◆ Assignment: Restate word for word the lines from the one bearing "html: <div> <span></span>" through the end of the entries below, and leave every picture out.

[Web page revision data]
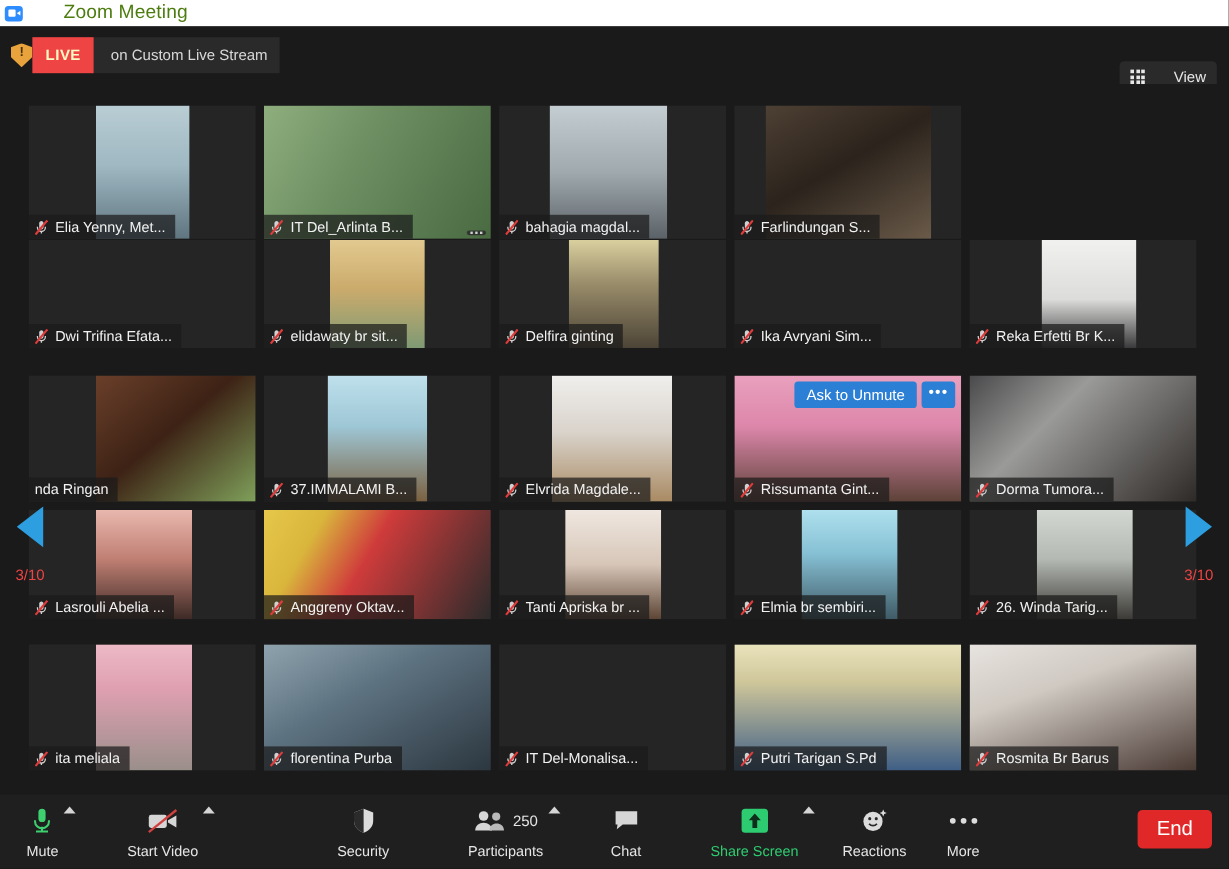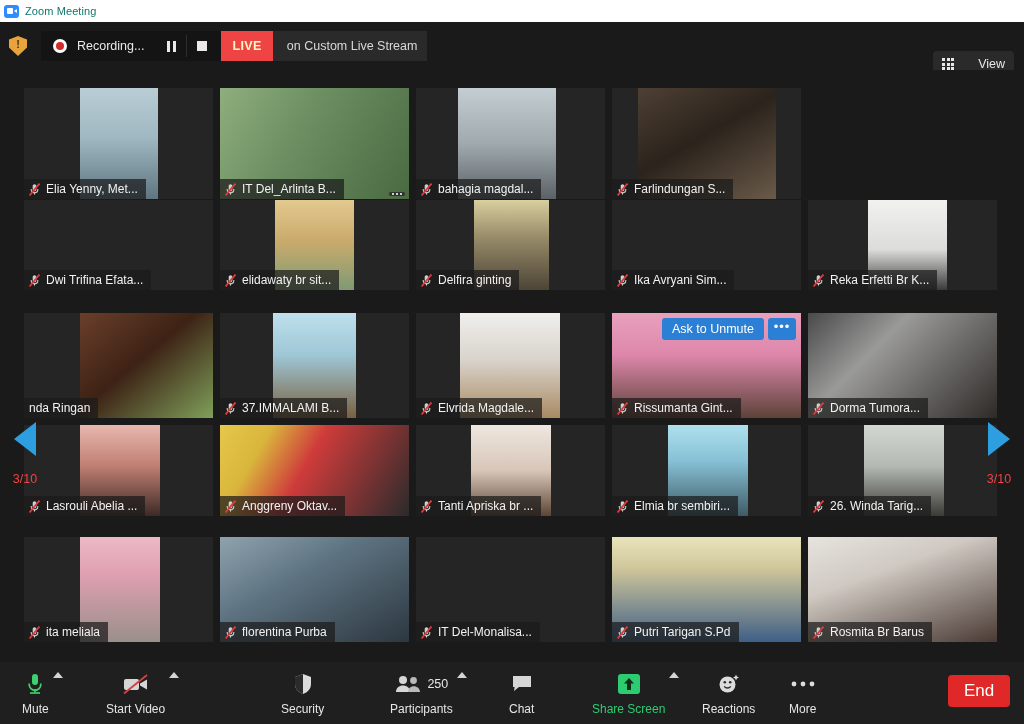"Zoom Meeting" #titlebar .title-text { color: #0f766e -> #4d7c0f; font-size: 11px -> 16px; margin-left: none -> 28px }
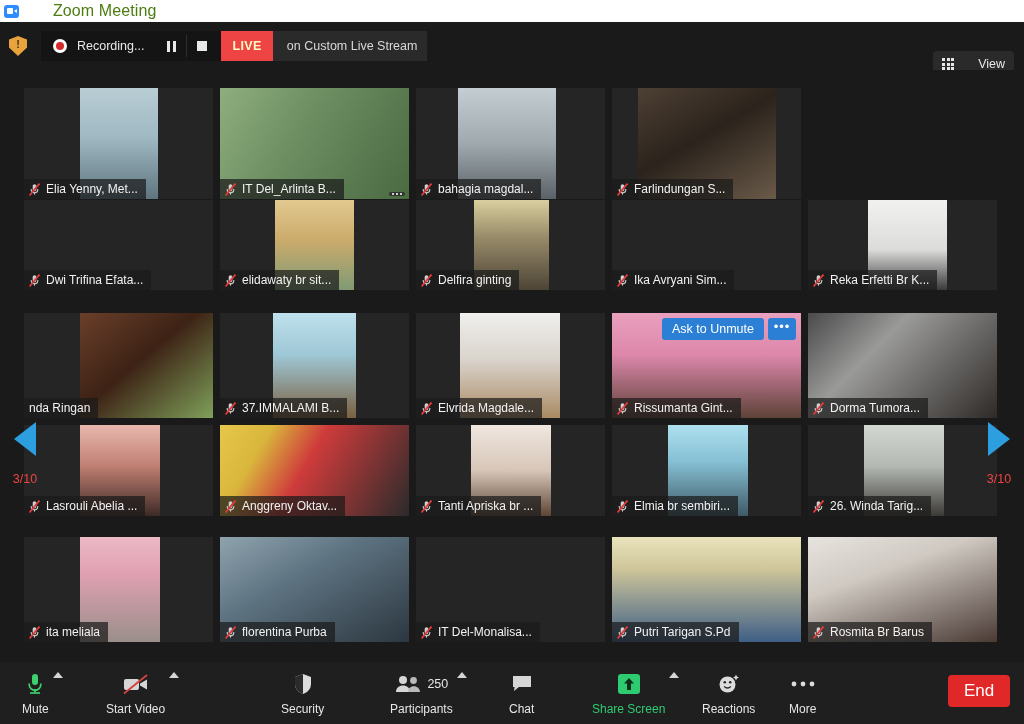"Recording..." div { html: <div> <span></span> <span>Recording...</span> <span> <span> <i></i> <i></i> </span> </span> <span></span> <span> <span></span> </span> </div> -> none }
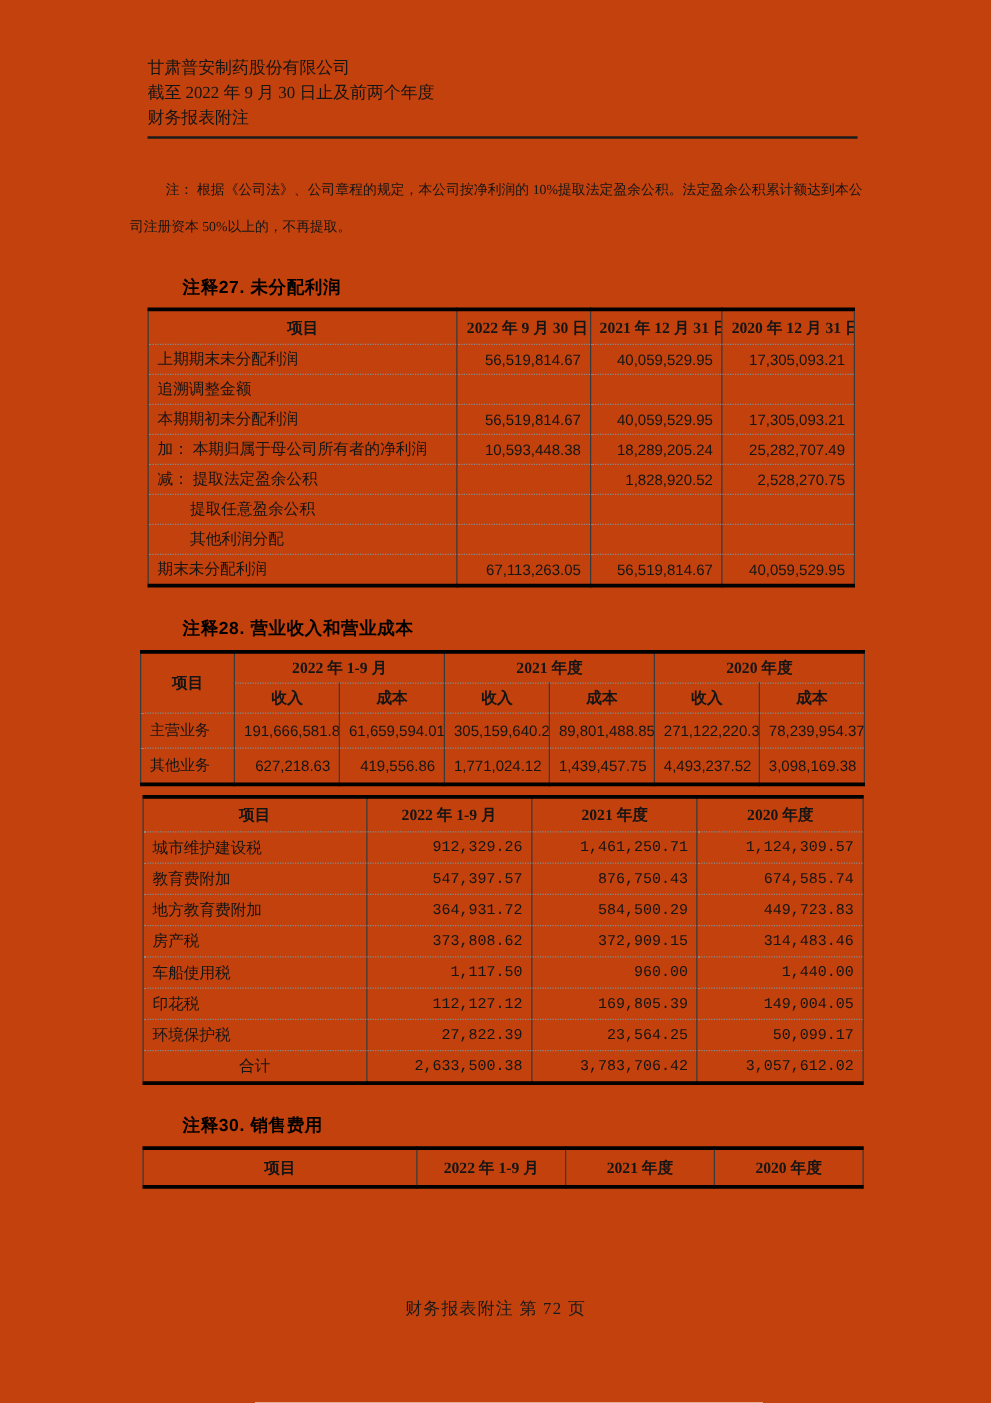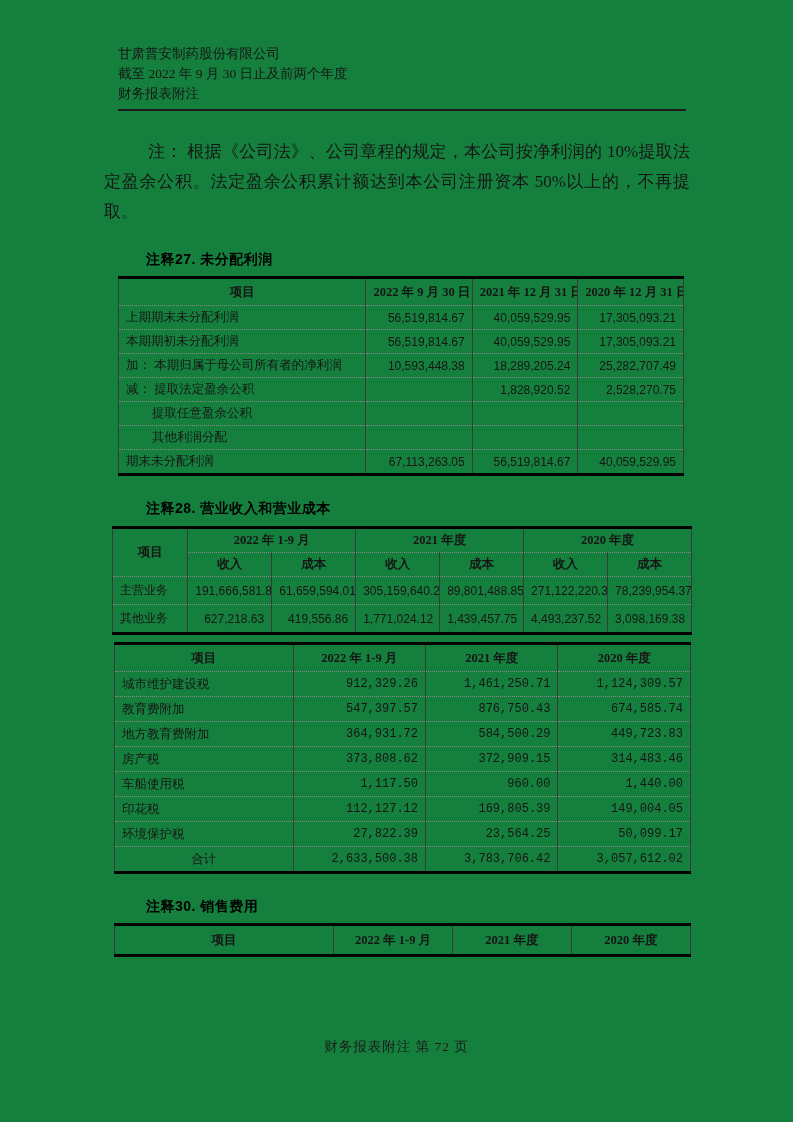"甘肃普安制药股份有限公司" .page { background: #15803d -> #c2410c }
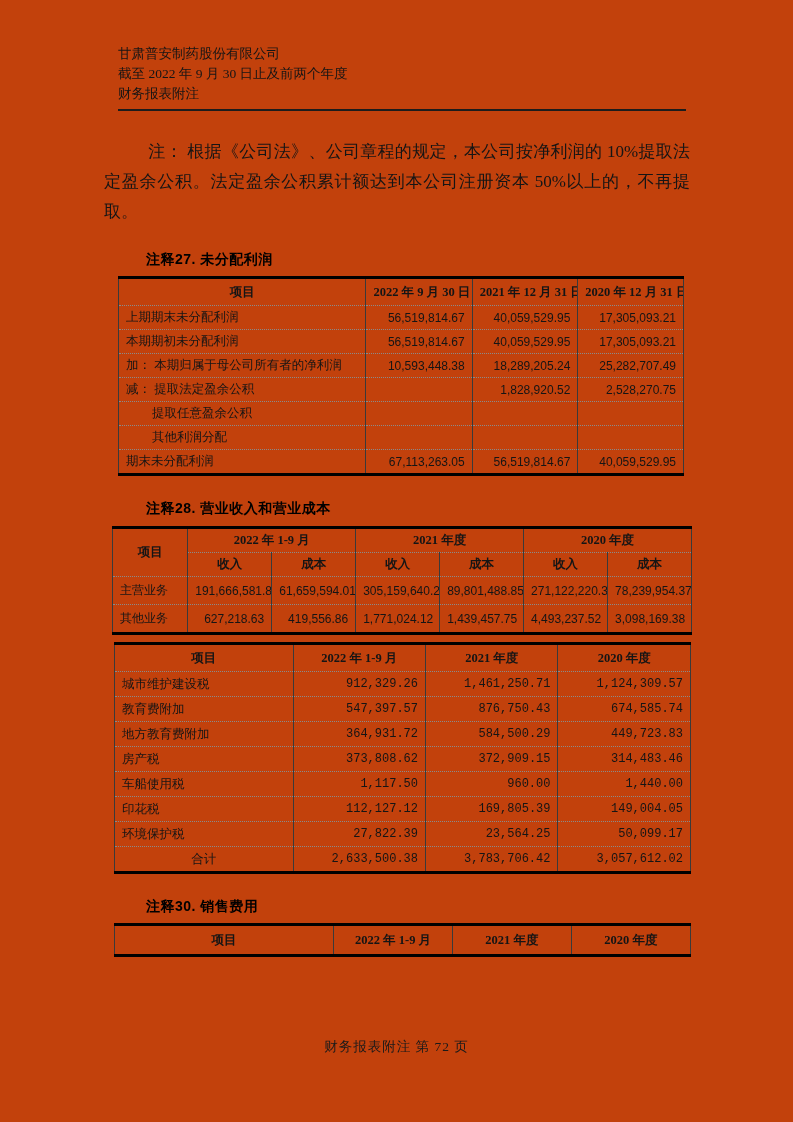"注： 根据《公司法》、公司章程的规定，本公司按净利润的" .note-para { font-size: 17px -> 11px }
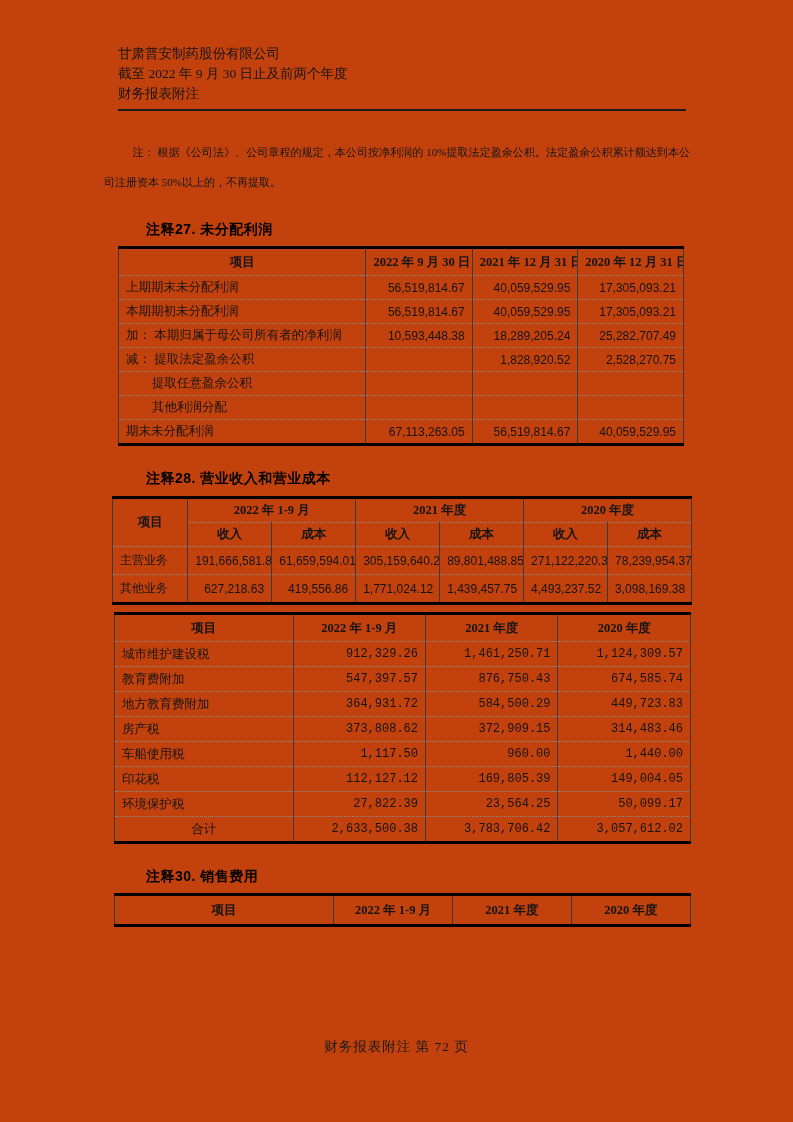"追溯调整金额" tr { html: none -> <tr> <td>追溯调整金额</td> <td></td> <td></td> <td></td> </tr> }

◆ Written answer:
"Recording..." div { html: <div> <span></span> <span>Recording...</span> <span> <span> <i></i> <i></i> </span> </span> <span></span> <span> <span></span> </span> </div> -> none }
"甘肃普安制药股份有限公司" .page { background: #15803d -> #c2410c }
"注： 根据《公司法》、公司章程的规定，本公司按净利润的" .note-para { font-size: 17px -> 11px }
"追溯调整金额" tr { html: none -> <tr> <td>追溯调整金额</td> <td></td> <td></td> <td></td> </tr> }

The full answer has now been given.